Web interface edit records
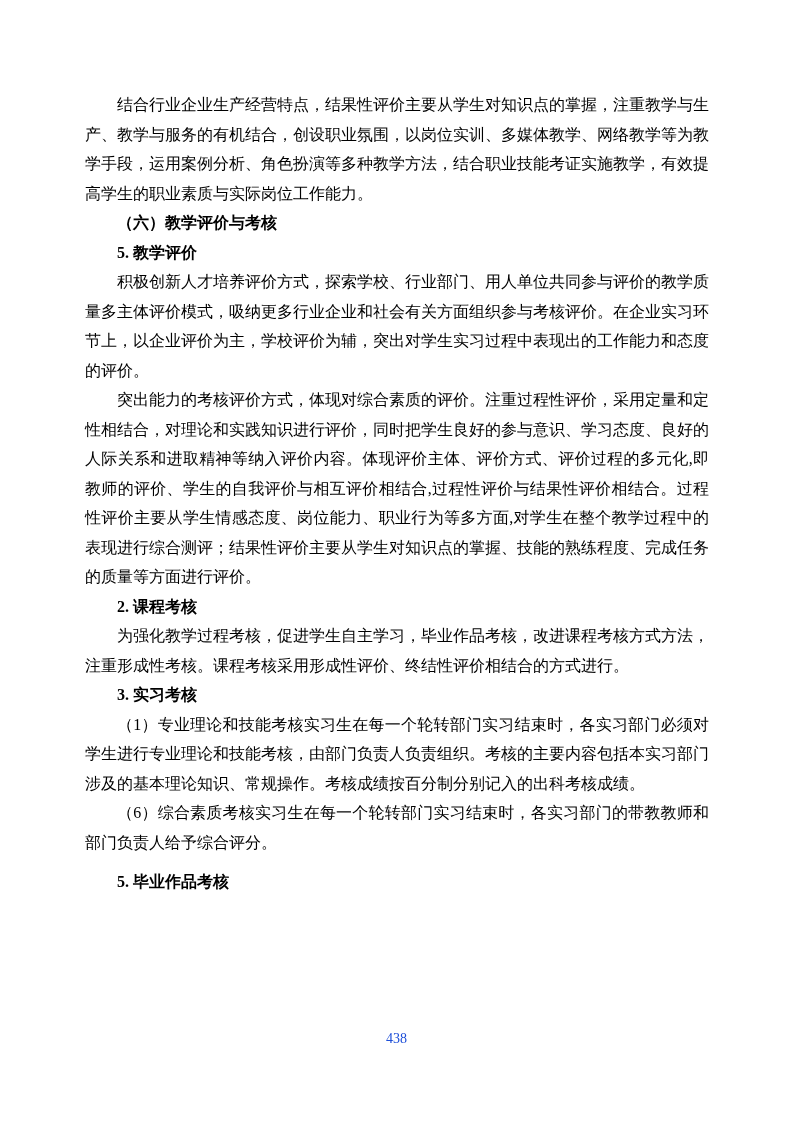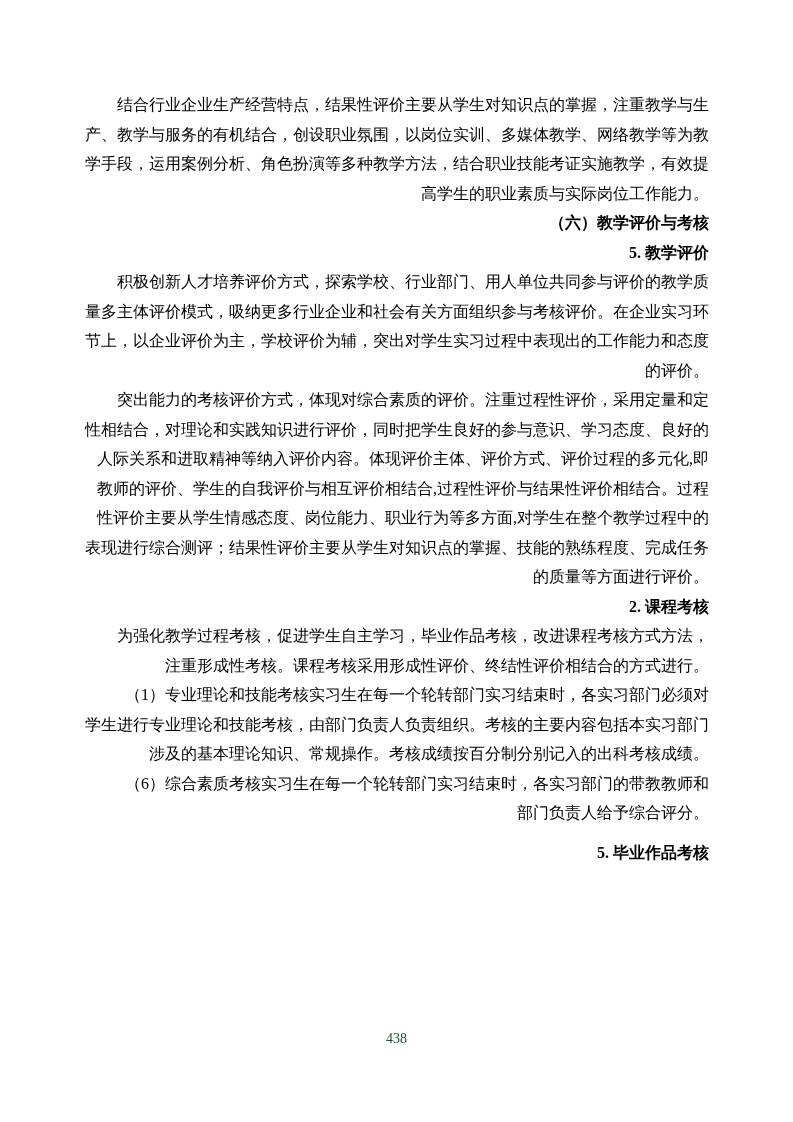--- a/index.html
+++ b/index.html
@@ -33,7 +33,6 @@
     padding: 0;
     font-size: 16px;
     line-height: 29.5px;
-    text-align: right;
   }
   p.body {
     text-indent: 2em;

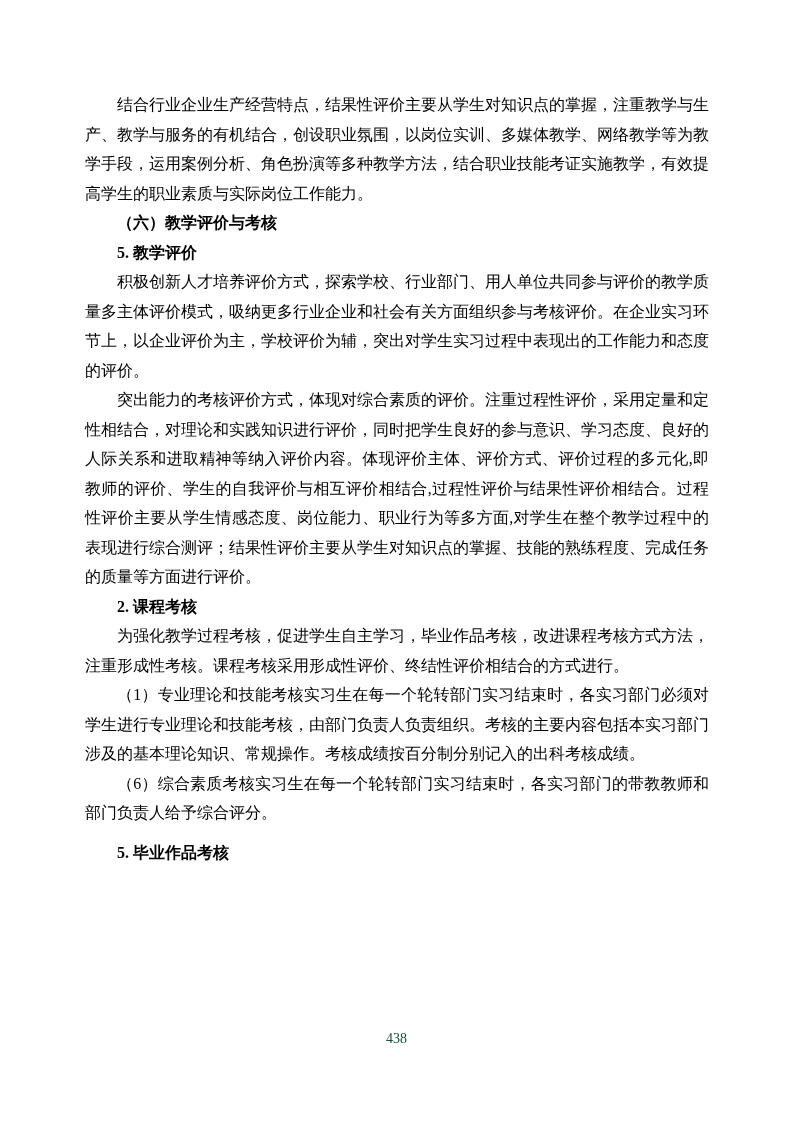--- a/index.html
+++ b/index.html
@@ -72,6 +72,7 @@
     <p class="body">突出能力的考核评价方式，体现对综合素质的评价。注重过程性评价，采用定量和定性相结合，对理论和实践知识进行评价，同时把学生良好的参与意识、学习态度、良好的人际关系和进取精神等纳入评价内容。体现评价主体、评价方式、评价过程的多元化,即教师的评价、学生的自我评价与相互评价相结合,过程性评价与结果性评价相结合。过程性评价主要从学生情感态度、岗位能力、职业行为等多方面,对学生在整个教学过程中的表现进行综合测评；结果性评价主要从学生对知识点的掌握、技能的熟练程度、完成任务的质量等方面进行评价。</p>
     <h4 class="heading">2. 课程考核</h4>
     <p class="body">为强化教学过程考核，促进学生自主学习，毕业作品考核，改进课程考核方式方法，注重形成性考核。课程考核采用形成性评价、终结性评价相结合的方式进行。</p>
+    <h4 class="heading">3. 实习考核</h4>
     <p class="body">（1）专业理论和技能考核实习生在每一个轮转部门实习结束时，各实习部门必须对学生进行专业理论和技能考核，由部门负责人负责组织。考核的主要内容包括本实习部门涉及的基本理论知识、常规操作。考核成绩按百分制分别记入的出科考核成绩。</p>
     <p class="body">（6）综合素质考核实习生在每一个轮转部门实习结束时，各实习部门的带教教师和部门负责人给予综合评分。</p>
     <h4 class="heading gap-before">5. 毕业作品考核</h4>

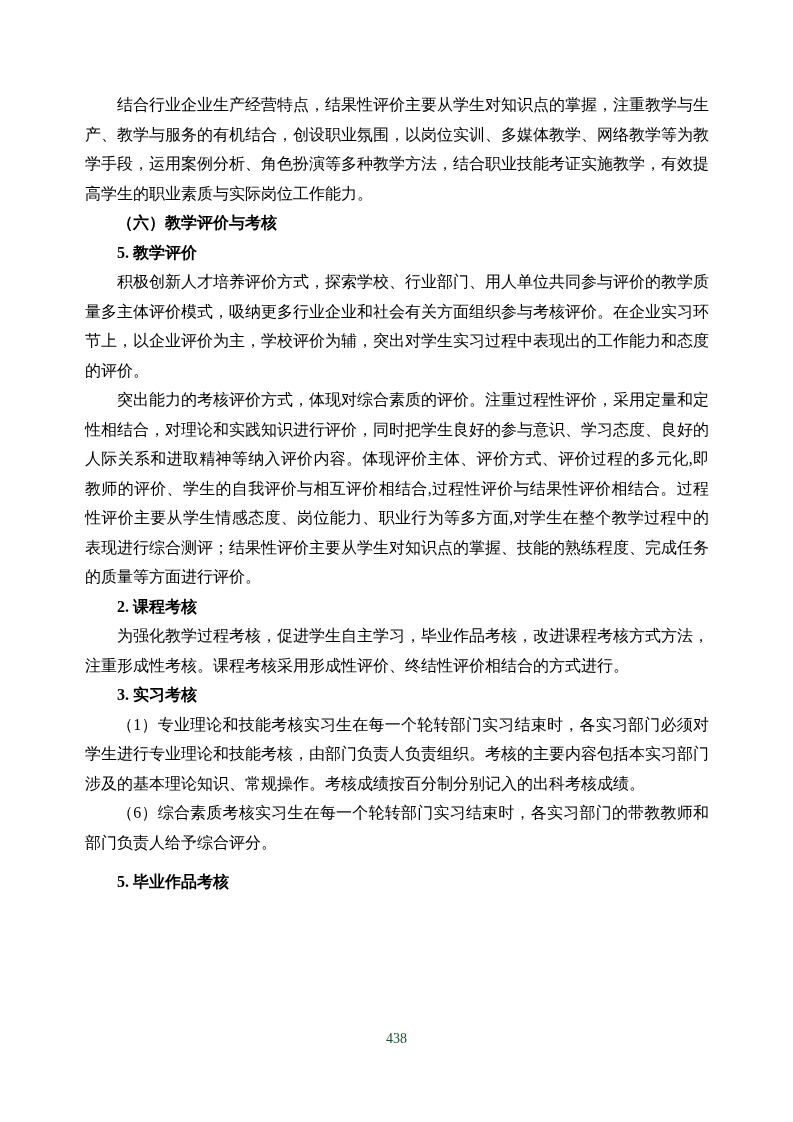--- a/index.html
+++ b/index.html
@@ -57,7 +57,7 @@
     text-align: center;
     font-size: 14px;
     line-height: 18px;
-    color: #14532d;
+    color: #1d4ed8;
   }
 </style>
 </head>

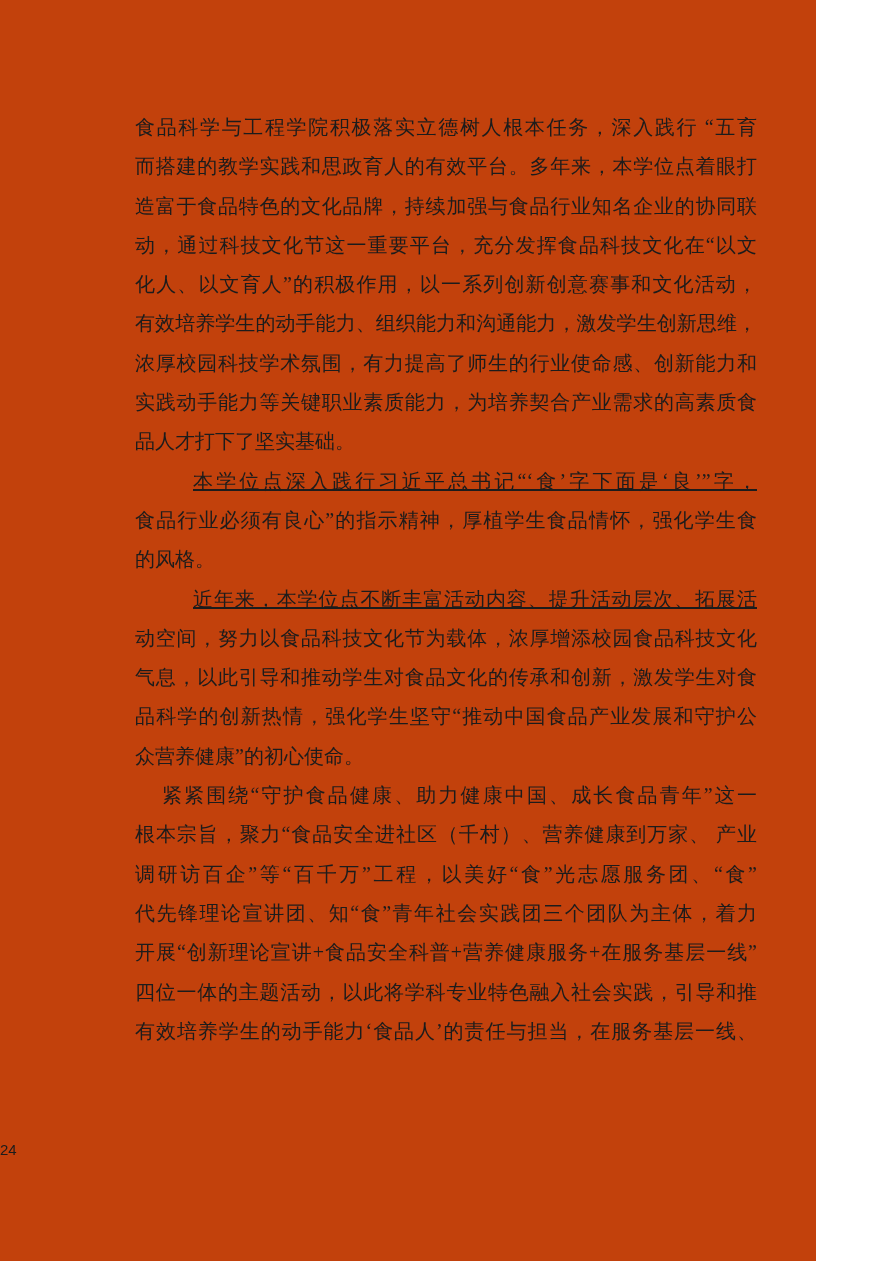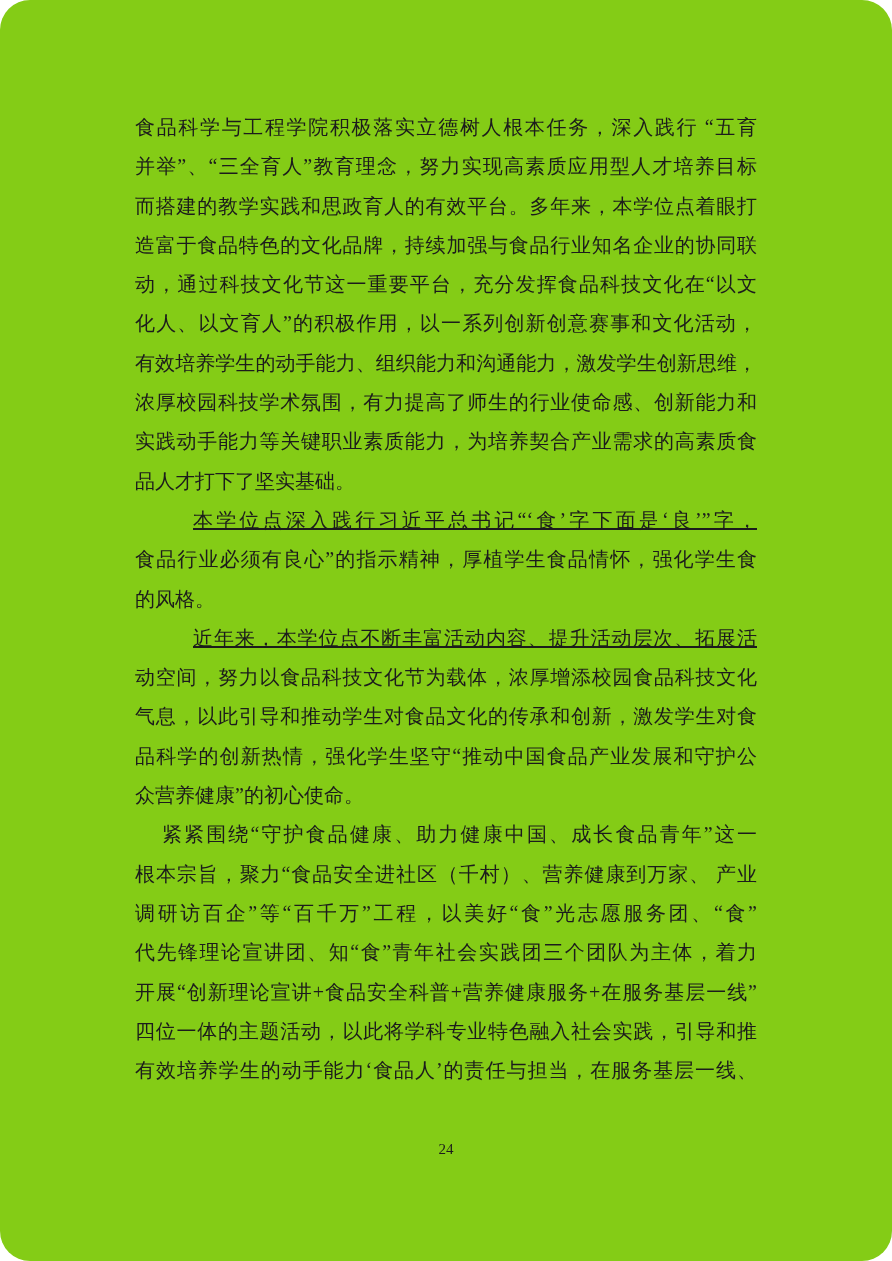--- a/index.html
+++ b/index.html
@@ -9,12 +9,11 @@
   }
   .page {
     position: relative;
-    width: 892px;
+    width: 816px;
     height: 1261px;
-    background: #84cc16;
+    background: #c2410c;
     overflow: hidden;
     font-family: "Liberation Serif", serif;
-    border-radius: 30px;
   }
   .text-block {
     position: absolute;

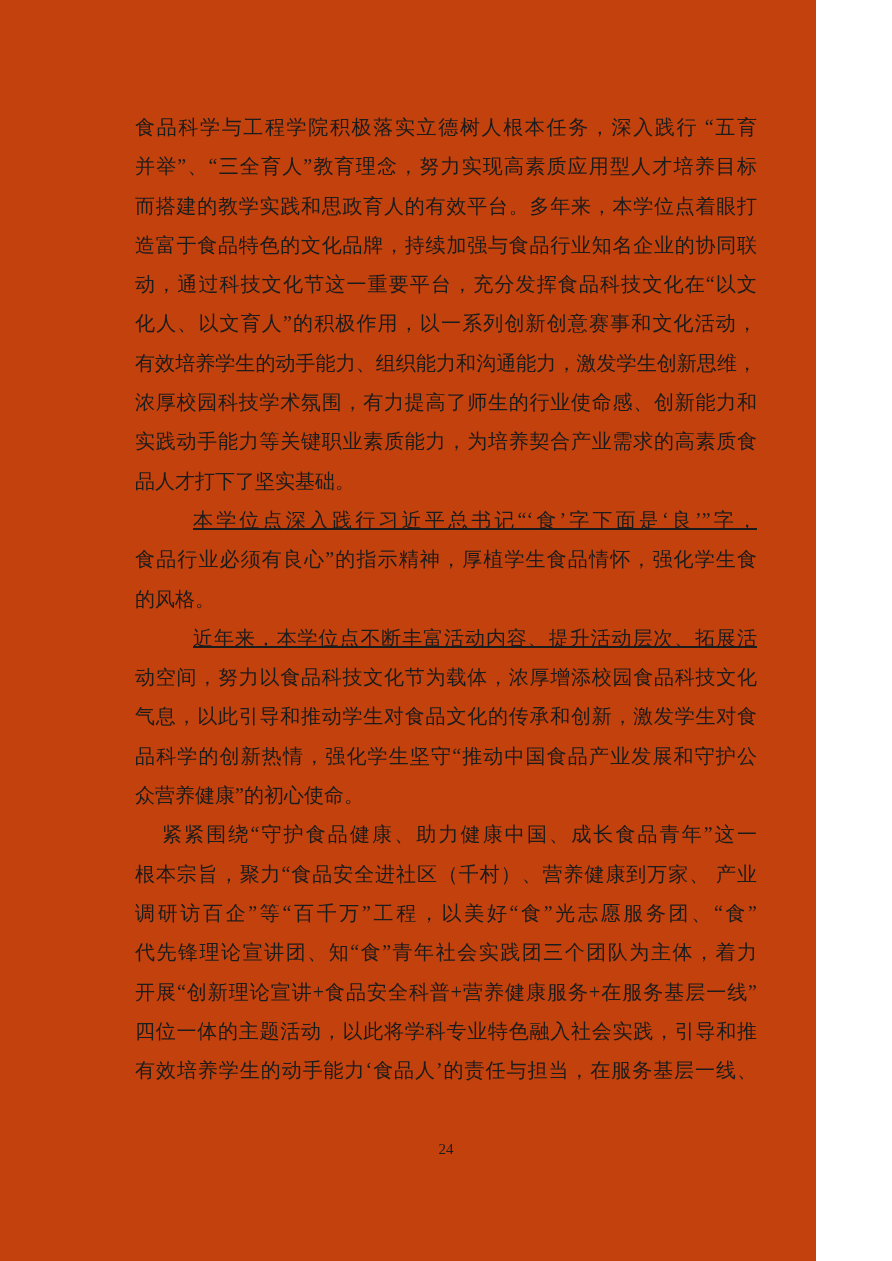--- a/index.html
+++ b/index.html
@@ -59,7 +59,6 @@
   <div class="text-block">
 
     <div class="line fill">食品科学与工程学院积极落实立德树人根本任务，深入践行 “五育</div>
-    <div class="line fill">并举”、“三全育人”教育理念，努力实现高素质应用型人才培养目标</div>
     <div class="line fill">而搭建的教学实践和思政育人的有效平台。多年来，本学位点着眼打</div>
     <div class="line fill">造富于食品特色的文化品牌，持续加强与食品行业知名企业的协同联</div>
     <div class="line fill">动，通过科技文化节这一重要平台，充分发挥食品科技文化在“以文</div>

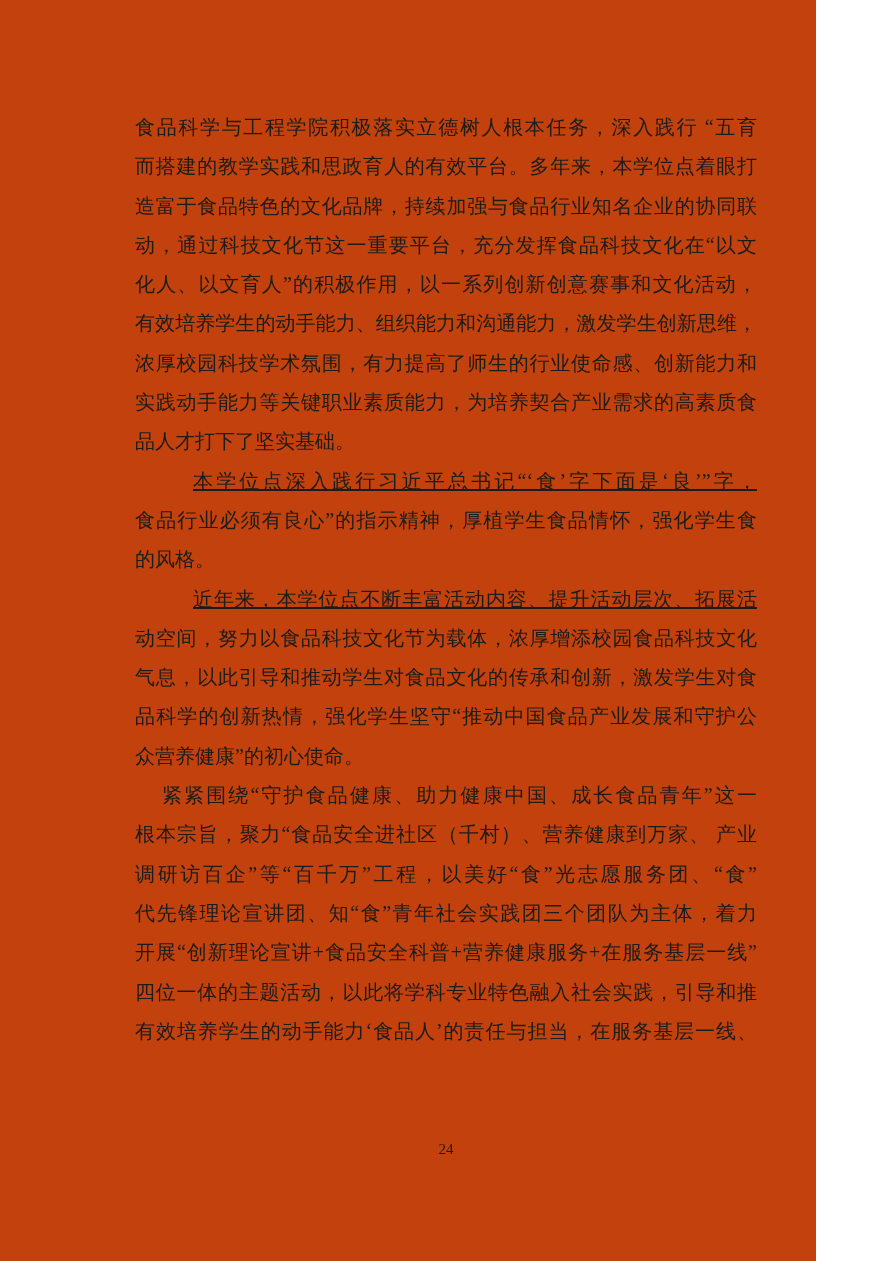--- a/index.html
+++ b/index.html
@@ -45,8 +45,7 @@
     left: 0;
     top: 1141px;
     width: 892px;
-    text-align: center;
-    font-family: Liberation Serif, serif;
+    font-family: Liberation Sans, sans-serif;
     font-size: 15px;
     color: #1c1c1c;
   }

• **EXERCISE REQUIREMENTS**:
Output only the lines above from the line that holds "line-height: 29.5px;" through the line that holds "Liberation Serif, serif;", both ends included, and exclude pictures.

• **SOLUTION TO THE EXERCISE**:
     line-height: 29.5px;
-    text-align: right;
   }
   p.body {
     text-indent: 2em;

--- a/index.html
+++ b/index.html
@@ -72,6 +72,7 @@
     <p class="body">突出能力的考核评价方式，体现对综合素质的评价。注重过程性评价，采用定量和定性相结合，对理论和实践知识进行评价，同时把学生良好的参与意识、学习态度、良好的人际关系和进取精神等纳入评价内容。体现评价主体、评价方式、评价过程的多元化,即教师的评价、学生的自我评价与相互评价相结合,过程性评价与结果性评价相结合。过程性评价主要从学生情感态度、岗位能力、职业行为等多方面,对学生在整个教学过程中的表现进行综合测评；结果性评价主要从学生对知识点的掌握、技能的熟练程度、完成任务的质量等方面进行评价。</p>
     <h4 class="heading">2. 课程考核</h4>
     <p class="body">为强化教学过程考核，促进学生自主学习，毕业作品考核，改进课程考核方式方法，注重形成性考核。课程考核采用形成性评价、终结性评价相结合的方式进行。</p>
+    <h4 class="heading">3. 实习考核</h4>
     <p class="body">（1）专业理论和技能考核实习生在每一个轮转部门实习结束时，各实习部门必须对学生进行专业理论和技能考核，由部门负责人负责组织。考核的主要内容包括本实习部门涉及的基本理论知识、常规操作。考核成绩按百分制分别记入的出科考核成绩。</p>
     <p class="body">（6）综合素质考核实习生在每一个轮转部门实习结束时，各实习部门的带教教师和部门负责人给予综合评分。</p>
     <h4 class="heading gap-before">5. 毕业作品考核</h4>

--- a/index.html
+++ b/index.html
@@ -57,7 +57,7 @@
     text-align: center;
     font-size: 14px;
     line-height: 18px;
-    color: #14532d;
+    color: #1d4ed8;
   }
 </style>
 </head>

--- a/index.html
+++ b/index.html
@@ -9,12 +9,11 @@
   }
   .page {
     position: relative;
-    width: 892px;
+    width: 816px;
     height: 1261px;
-    background: #84cc16;
+    background: #c2410c;
     overflow: hidden;
     font-family: "Liberation Serif", serif;
-    border-radius: 30px;
   }
   .text-block {
     position: absolute;

--- a/index.html
+++ b/index.html
@@ -59,7 +59,6 @@
   <div class="text-block">
 
     <div class="line fill">食品科学与工程学院积极落实立德树人根本任务，深入践行 “五育</div>
-    <div class="line fill">并举”、“三全育人”教育理念，努力实现高素质应用型人才培养目标</div>
     <div class="line fill">而搭建的教学实践和思政育人的有效平台。多年来，本学位点着眼打</div>
     <div class="line fill">造富于食品特色的文化品牌，持续加强与食品行业知名企业的协同联</div>
     <div class="line fill">动，通过科技文化节这一重要平台，充分发挥食品科技文化在“以文</div>

--- a/index.html
+++ b/index.html
@@ -45,8 +45,7 @@
     left: 0;
     top: 1141px;
     width: 892px;
-    text-align: center;
-    font-family: Liberation Serif, serif;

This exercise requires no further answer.